The lack of patterns in the residuals suggests that the model fits the data well and that the assumptions of logistic regression are met. This reinforces the reliability of the model and its ability to make accurate predictions.
# Residuals vs Fitted Values plot
plot(selected_model1$fitted.values, residuals(selected_model1, type = "deviance"),
xlab = "Fitted Values", ylab = "Deviance Residuals",
main = "Residuals vs Fitted Values")
abline(h = 0, lty = 2)
This analysis well identified a handful of major predictors of bar performance: LSAT scores, BarPrepCompletion percent, and GPA_Final. These results emphasize the significance of strong academic performance and sufficient preparation for the bar.
[Note: As an exercise for future reference, we could make the model stronger by adding interaction terms between the variables (eg the interaction between LSAT and GPA)] [or using regularization techniques like Lasso or Ridge to avoid overfitting.] Additionally, incorporating a cross-validation approach would provide a more robust estimate of model performance and generalizability. These improvements would further refine the model’s accuracy, helping to better predict bar passage outcomes and guide future interventions for at-risk students.

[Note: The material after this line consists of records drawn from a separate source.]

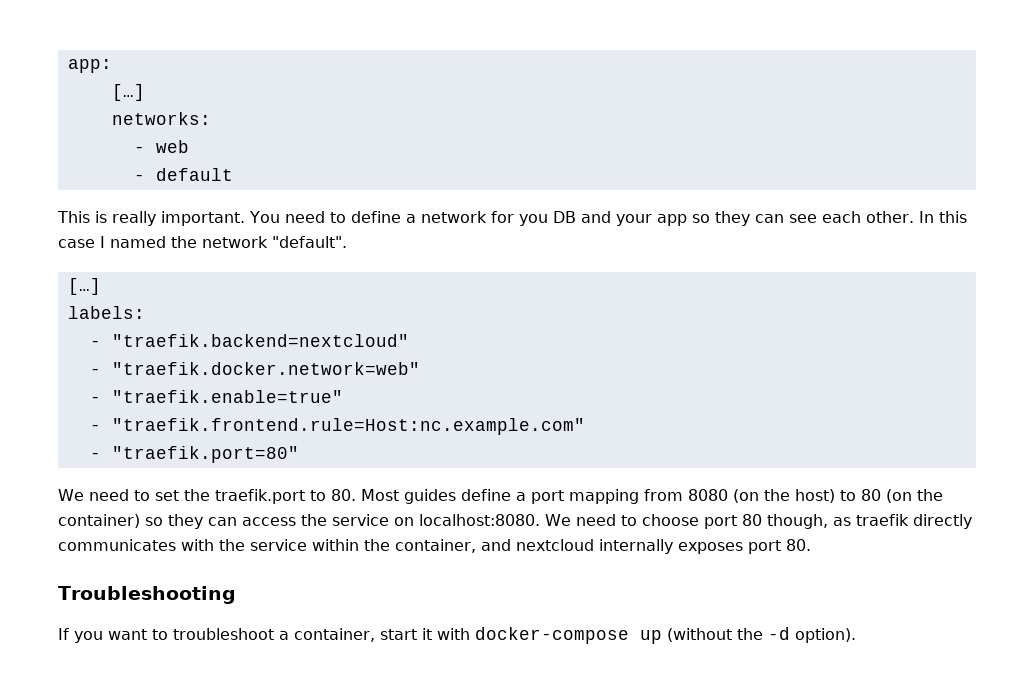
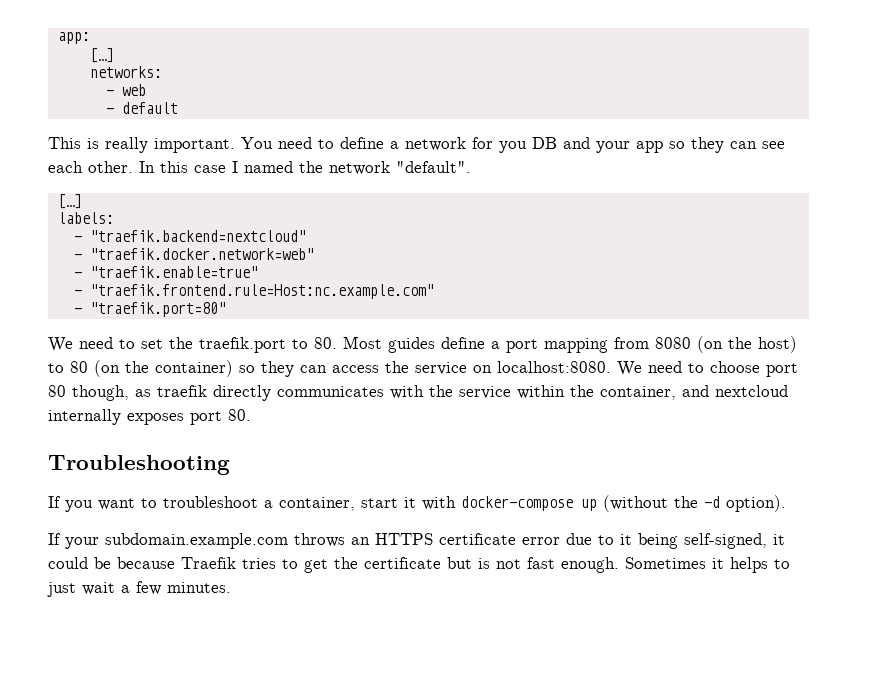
+ If your subdomain.example.com throws an HTTPS certificate error due to it being self-signed, it could be because Traefik tries to get the certificate but is not fast enough. Sometimes it helps to just wait a few minutes.

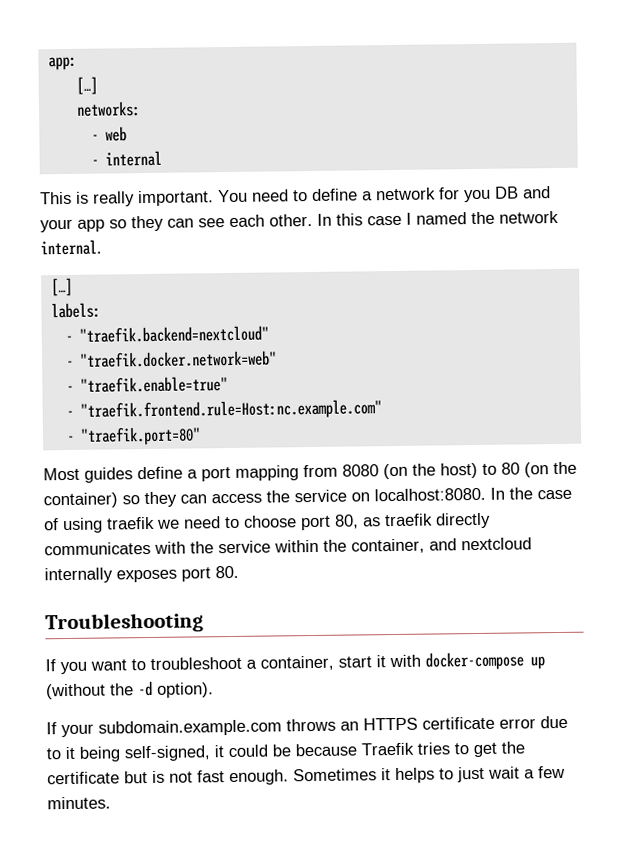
- - default
+ - internal
- In this case I named the network "default".
+ In this case I named the network internal.
- We need to set the traefik.port to 80. Most guides define a port mapping from 8080 (on the host) to 80 (on the container) so they can access the service on localhost:8080.
+ Most guides define a port mapping from 8080 (on the host) to 80 (on the container) so they can access the service on localhost:8080.
- We need to choose port 80 though, as traefik directly communicates with the service within the container, and nextcloud internally exposes port 80.
+ In the case of using traefik we need to choose port 80, as traefik directly communicates with the service within the container, and nextcloud internally exposes port 80.

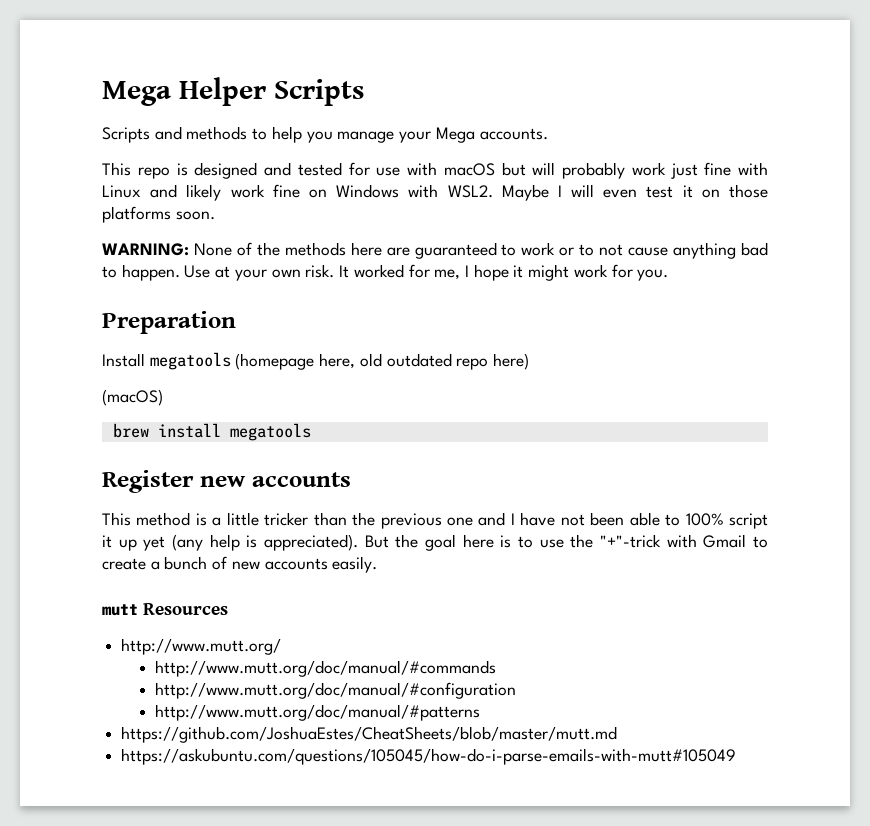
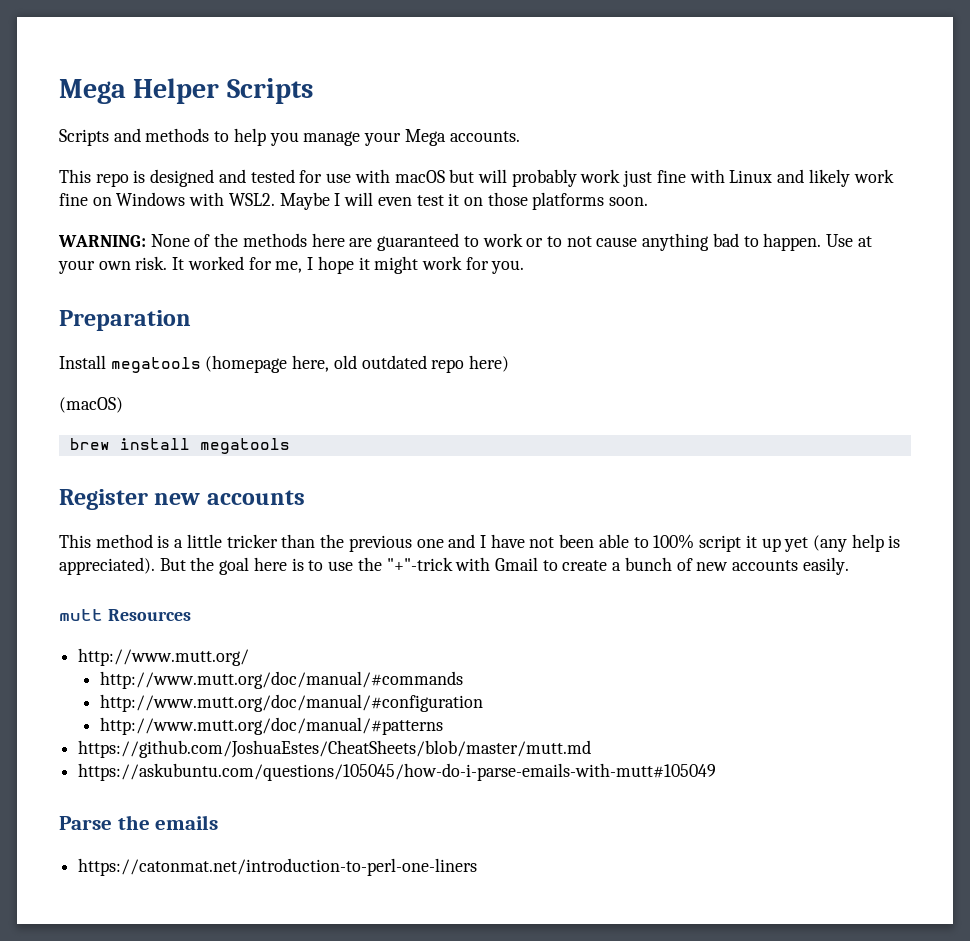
+ Parse the emails
+ https://catonmat.net/introduction-to-perl-one-liners

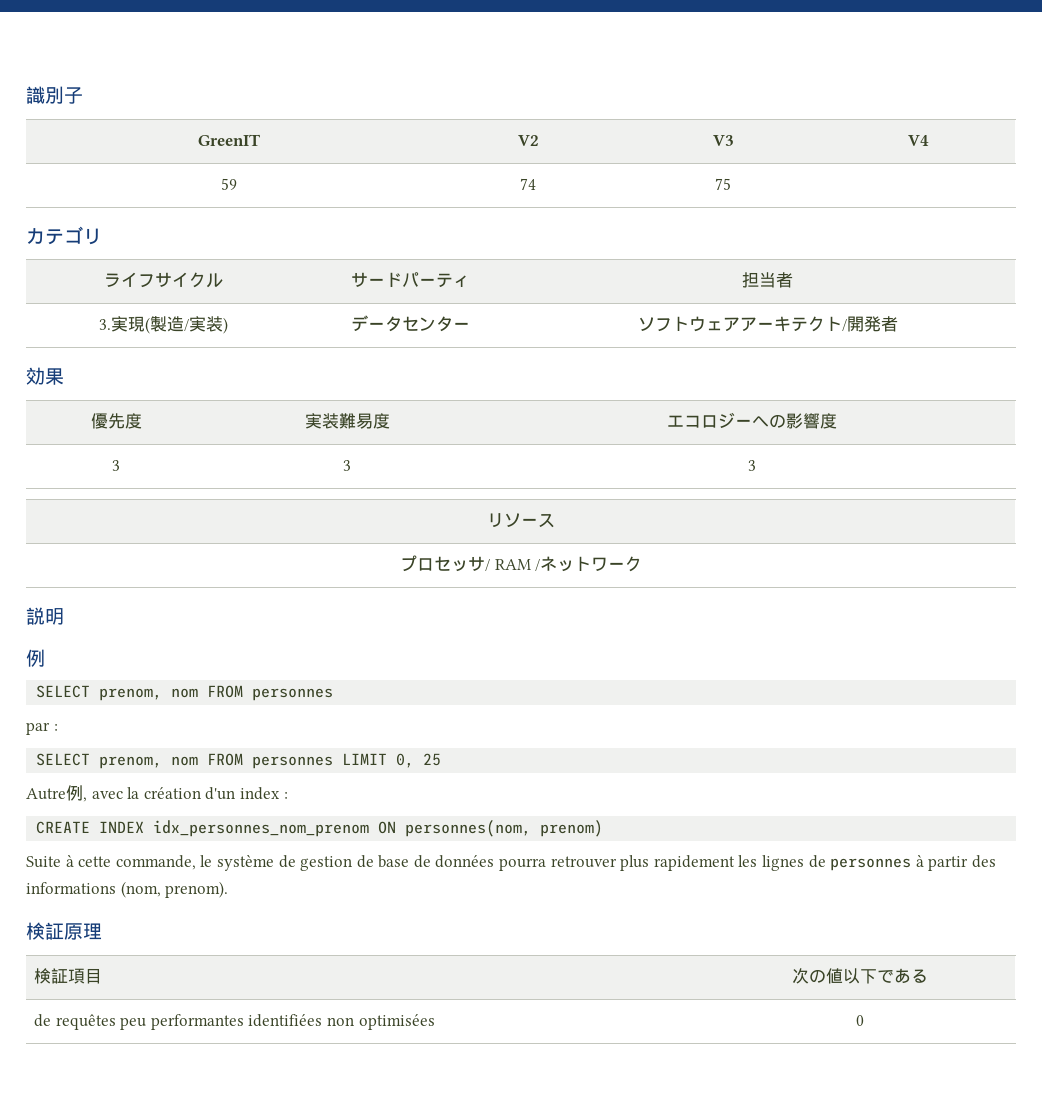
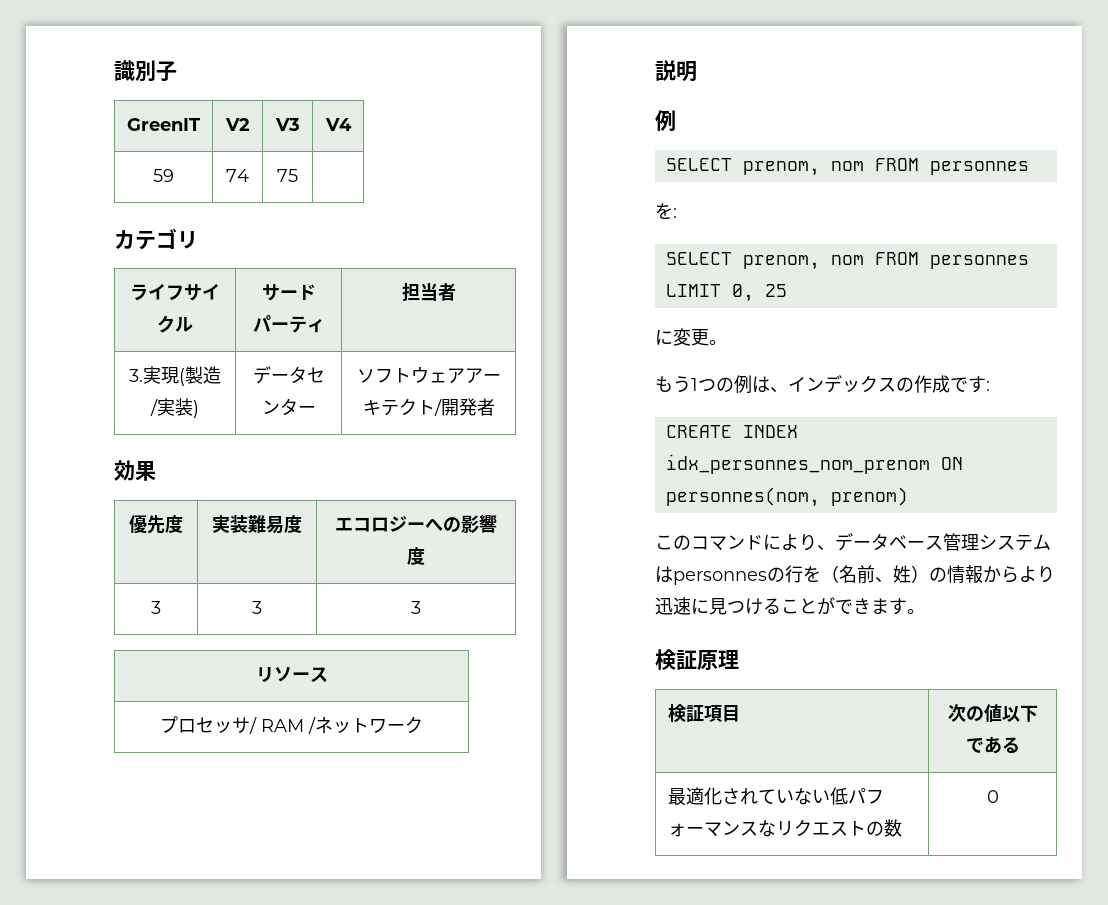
- par :
+ を:
- Autre例, avec la création d'un index :
+ に変更。
+ もう1つの例は、インデックスの作成です:
- Suite à cette commande, le système de gestion de base de données pourra retrouver plus rapidement les lignes de personnes à partir des informations (nom, prenom).
+ このコマンドにより、データベース管理システムはpersonnesの行を（名前、姓）の情報からより迅速に見つけることができます。
- de requêtes peu performantes identifiées non optimisées | 0
+ 最適化されていない低パフォーマンスなリクエストの数 | 0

These improvements would further refine the model’s accuracy, helping to better predict bar passage outcomes and guide future interventions for at-risk students.
This section includes the entire code used for the analysis but will not be run.
# Load necessary libraries
library(MASS)
library(tidyverse)
library(ggplot2)
library(corrplot)
library(knitr)
library(broom)
library(dplyr)
library(pROC)
# Load the dataset
df <- read.csv("https://raw.githubusercontent.com/tmatis12/datafiles/refs/heads/main/Updated_Bar_Data_For_Review_Final.csv")
# Glimpse: scrollable in preformatted text
cat("### Structure of the Data (glimpse)\n")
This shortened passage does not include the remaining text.